GOAL OF THE EXERCISE: What is needed is an exact copy of the records, with the images left out.

DATASET ENTRIES:
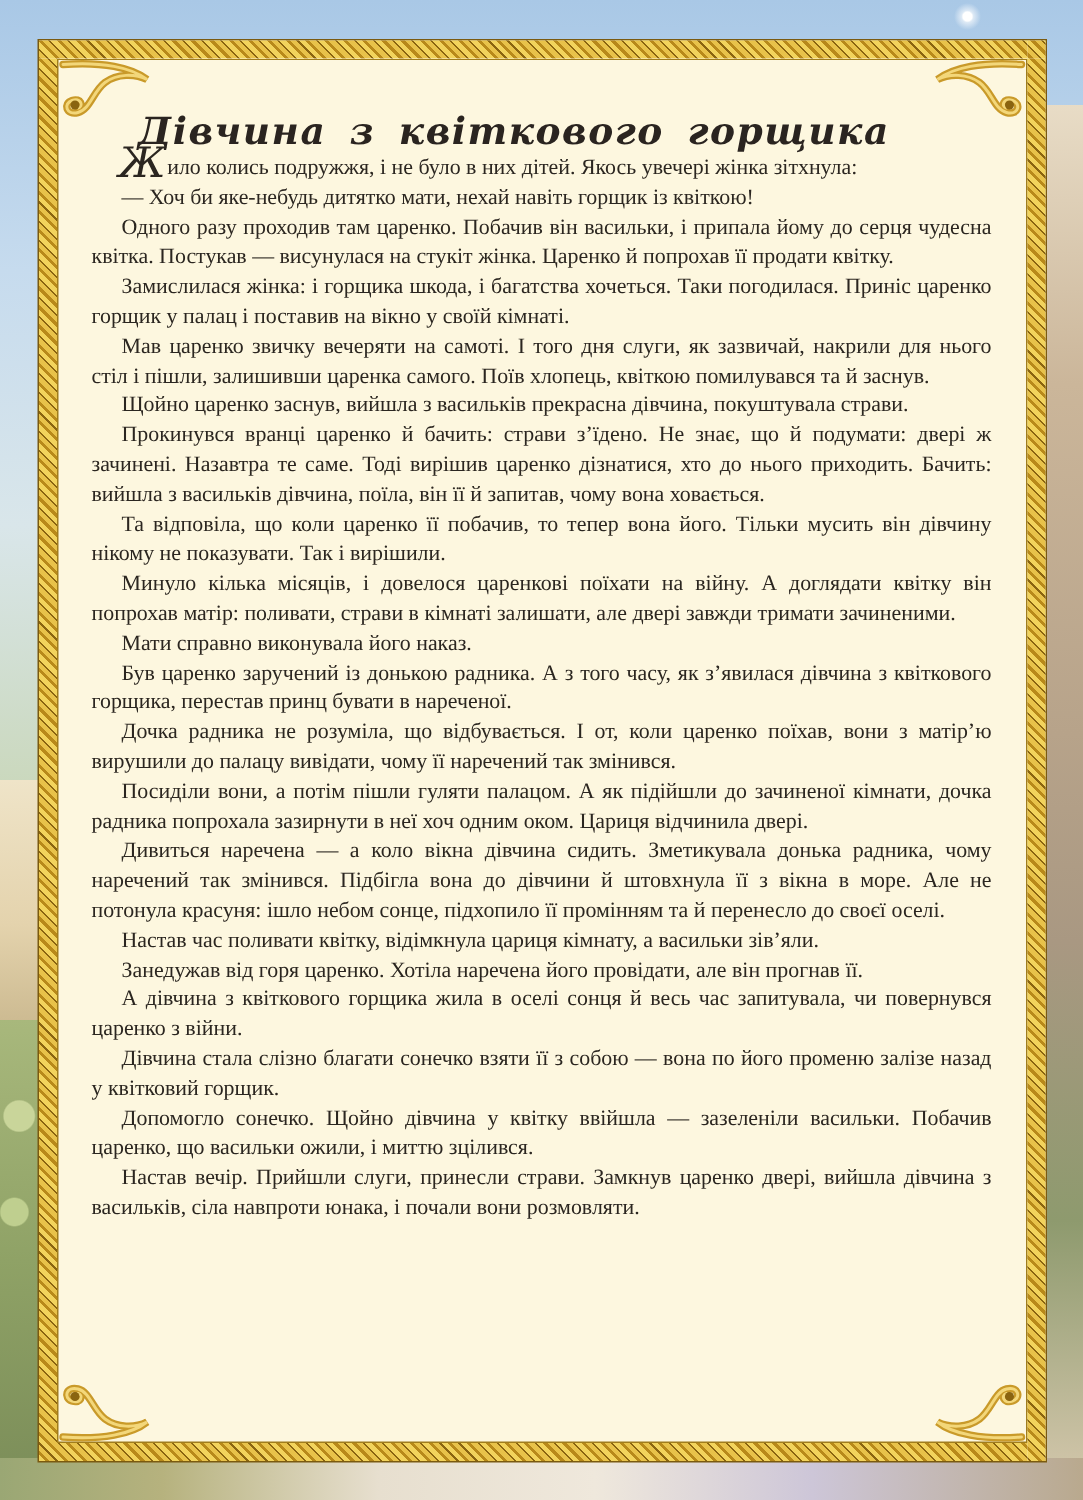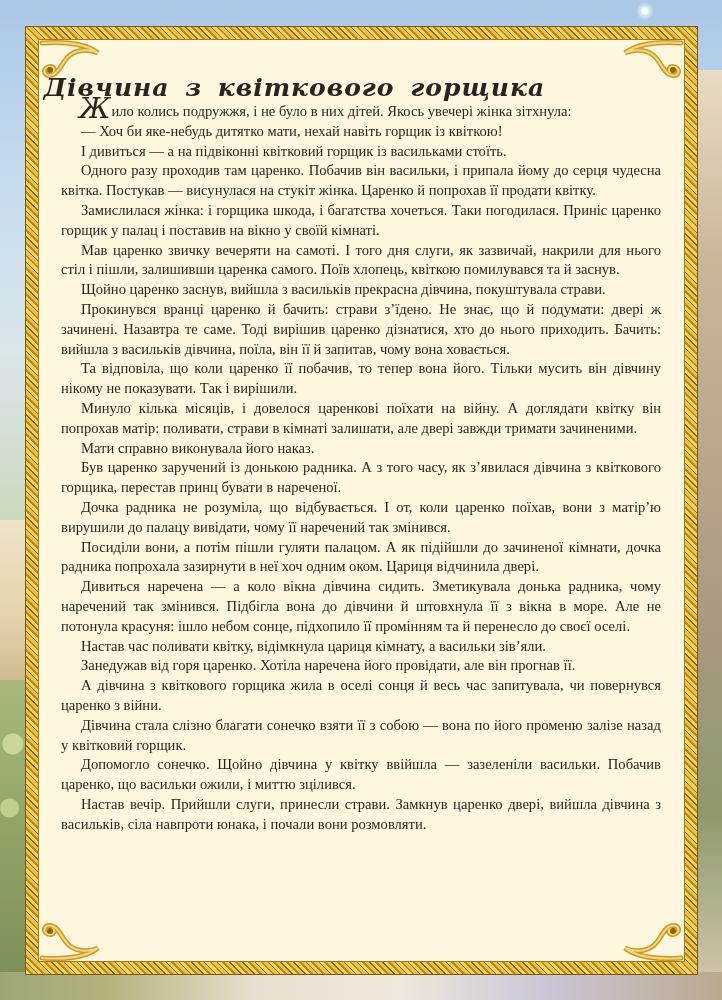--- a/index.html
+++ b/index.html
@@ -44,21 +44,21 @@
   }
   .corner svg { width: 100%; height: 100%; }
   .corner.tl { left: 38px; top: 39px; }
   .corner.tr { right: 37px; top: 39px; transform: scaleX(-1); }
   .corner.bl { left: 38px; top: 906px; transform: scaleY(-1); }
   .corner.br { right: 37px; top: 906px; transform: scale(-1,-1); }
 
   .title {
     position: absolute; left: 0; width: 589px; top: 56px; text-align: center;
     font-family: "DejaVu Serif", serif; font-style: italic;
-    font-size: 25px; color: #2a2420; letter-spacing: 1px; word-spacing: 6px;
+    font-size: 25px; color: #2a2420; letter-spacing: 1px; word-spacing: 6px; padding-left: 48px;
   }
   .story {
     position: absolute; left: 61px; top: 102px; width: 600px;
     font-family: "Liberation Serif", serif; font-size: 14.6px; line-height: 19.8px;
     color: #2b2620; text-align: justify;
   }
   .story p { margin: 0; text-indent: 20px; }
   .story p.first { text-indent: 18px; }
   .dropcap {
     font-family: "DejaVu Serif", serif; font-style: italic;
@@ -104,21 +104,20 @@
       <path d="M4 4 C 30 2, 50 6, 60 14 C 52 10, 40 10, 32 16 C 24 22, 22 34, 14 36 C 6 38, 4 30, 10 28 C 16 26, 18 32, 14 33" fill="none" stroke="#f3d77a" stroke-width="2" stroke-linecap="round"></path>
       <circle cx="12" cy="31" r="3" fill="#8a6410"></circle>
     </svg>
 </div>
 
 <h1 class="title">Дівчина з квіткового горщика</h1>
 
 <div class="story">
   <p class="first"><span class="dropcap">Ж</span><span>ило колись подружжя, і не було в них дітей. Якось увечері жінка зітхнула:</span></p>
   <p>— Хоч би яке-небудь дитятко мати, нехай навіть горщик із квіткою!</p>
-  <p>І дивиться — а на підвіконні квітковий горщик із васильками стоїть.</p>
   <p>Одного разу проходив там царенко. Побачив він васильки, і припала йому до серця чудесна квітка. Постукав — висунулася на стукіт жінка. Царенко й попрохав її продати квітку.</p>
   <p>Замислилася жінка: і горщика шкода, і багатства хочеться. Таки погодилася. Приніс царенко горщик у палац і поставив на вікно у своїй кімнаті.</p>
   <p>Мав царенко звичку вечеряти на самоті. І того дня слуги, як зазвичай, накрили для нього стіл і пішли, залишивши царенка самого. Поїв хлопець, квіткою помилувався та й заснув.</p>
   <p>Щойно царенко заснув, вийшла з васильків прекрасна дівчина, покуштувала страви.</p>
   <p>Прокинувся вранці царенко й бачить: страви з’їдено. Не знає, що й подумати: двері ж зачинені. Назавтра те саме. Тоді вирішив царенко дізнатися, хто до нього приходить. Бачить: вийшла з васильків дівчина, поїла, він її й запитав, чому вона ховається.</p>
   <p>Та відповіла, що коли царенко її побачив, то тепер вона його. Тільки мусить він дівчину нікому не показувати. Так і вирішили.</p>
   <p>Минуло кілька місяців, і довелося царенкові поїхати на війну. А доглядати квітку він попрохав матір: поливати, страви в кімнаті залишати, але двері завжди тримати зачиненими.</p>
   <p>Мати справно виконувала його наказ.</p>
   <p>Був царенко заручений із донькою радника. А з того часу, як з’явилася дівчина з квіткового горщика, перестав принц бувати в нареченої.</p>
   <p>Дочка радника не розуміла, що відбувається. І от, коли царенко поїхав, вони з матір’ю вирушили до палацу вивідати, чому її наречений так змінився.</p>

RESULT BELOW:
--- a/index.html
+++ b/index.html
@@ -44,21 +44,21 @@
   }
   .corner svg { width: 100%; height: 100%; }
   .corner.tl { left: 38px; top: 39px; }
   .corner.tr { right: 37px; top: 39px; transform: scaleX(-1); }
   .corner.bl { left: 38px; top: 906px; transform: scaleY(-1); }
   .corner.br { right: 37px; top: 906px; transform: scale(-1,-1); }
 
   .title {
     position: absolute; left: 0; width: 589px; top: 56px; text-align: center;
     font-family: "DejaVu Serif", serif; font-style: italic;
-    font-size: 25px; color: #2a2420; letter-spacing: 1px; word-spacing: 6px;
+    font-size: 25px; color: #2a2420; letter-spacing: 1px; word-spacing: 6px; padding-left: 48px;
   }
   .story {
     position: absolute; left: 61px; top: 102px; width: 600px;
     font-family: "Liberation Serif", serif; font-size: 14.6px; line-height: 19.8px;
     color: #2b2620; text-align: justify;
   }
   .story p { margin: 0; text-indent: 20px; }
   .story p.first { text-indent: 18px; }
   .dropcap {
     font-family: "DejaVu Serif", serif; font-style: italic;
@@ -104,21 +104,20 @@
       <path d="M4 4 C 30 2, 50 6, 60 14 C 52 10, 40 10, 32 16 C 24 22, 22 34, 14 36 C 6 38, 4 30, 10 28 C 16 26, 18 32, 14 33" fill="none" stroke="#f3d77a" stroke-width="2" stroke-linecap="round"></path>
       <circle cx="12" cy="31" r="3" fill="#8a6410"></circle>
     </svg>
 </div>
 
 <h1 class="title">Дівчина з квіткового горщика</h1>
 
 <div class="story">
   <p class="first"><span class="dropcap">Ж</span><span>ило колись подружжя, і не було в них дітей. Якось увечері жінка зітхнула:</span></p>
   <p>— Хоч би яке-небудь дитятко мати, нехай навіть горщик із квіткою!</p>
-  <p>І дивиться — а на підвіконні квітковий горщик із васильками стоїть.</p>
   <p>Одного разу проходив там царенко. Побачив він васильки, і припала йому до серця чудесна квітка. Постукав — висунулася на стукіт жінка. Царенко й попрохав її продати квітку.</p>
   <p>Замислилася жінка: і горщика шкода, і багатства хочеться. Таки погодилася. Приніс царенко горщик у палац і поставив на вікно у своїй кімнаті.</p>
   <p>Мав царенко звичку вечеряти на самоті. І того дня слуги, як зазвичай, накрили для нього стіл і пішли, залишивши царенка самого. Поїв хлопець, квіткою помилувався та й заснув.</p>
   <p>Щойно царенко заснув, вийшла з васильків прекрасна дівчина, покуштувала страви.</p>
   <p>Прокинувся вранці царенко й бачить: страви з’їдено. Не знає, що й подумати: двері ж зачинені. Назавтра те саме. Тоді вирішив царенко дізнатися, хто до нього приходить. Бачить: вийшла з васильків дівчина, поїла, він її й запитав, чому вона ховається.</p>
   <p>Та відповіла, що коли царенко її побачив, то тепер вона його. Тільки мусить він дівчину нікому не показувати. Так і вирішили.</p>
   <p>Минуло кілька місяців, і довелося царенкові поїхати на війну. А доглядати квітку він попрохав матір: поливати, страви в кімнаті залишати, але двері завжди тримати зачиненими.</p>
   <p>Мати справно виконувала його наказ.</p>
   <p>Був царенко заручений із донькою радника. А з того часу, як з’явилася дівчина з квіткового горщика, перестав принц бувати в нареченої.</p>
   <p>Дочка радника не розуміла, що відбувається. І от, коли царенко поїхав, вони з матір’ю вирушили до палацу вивідати, чому її наречений так змінився.</p>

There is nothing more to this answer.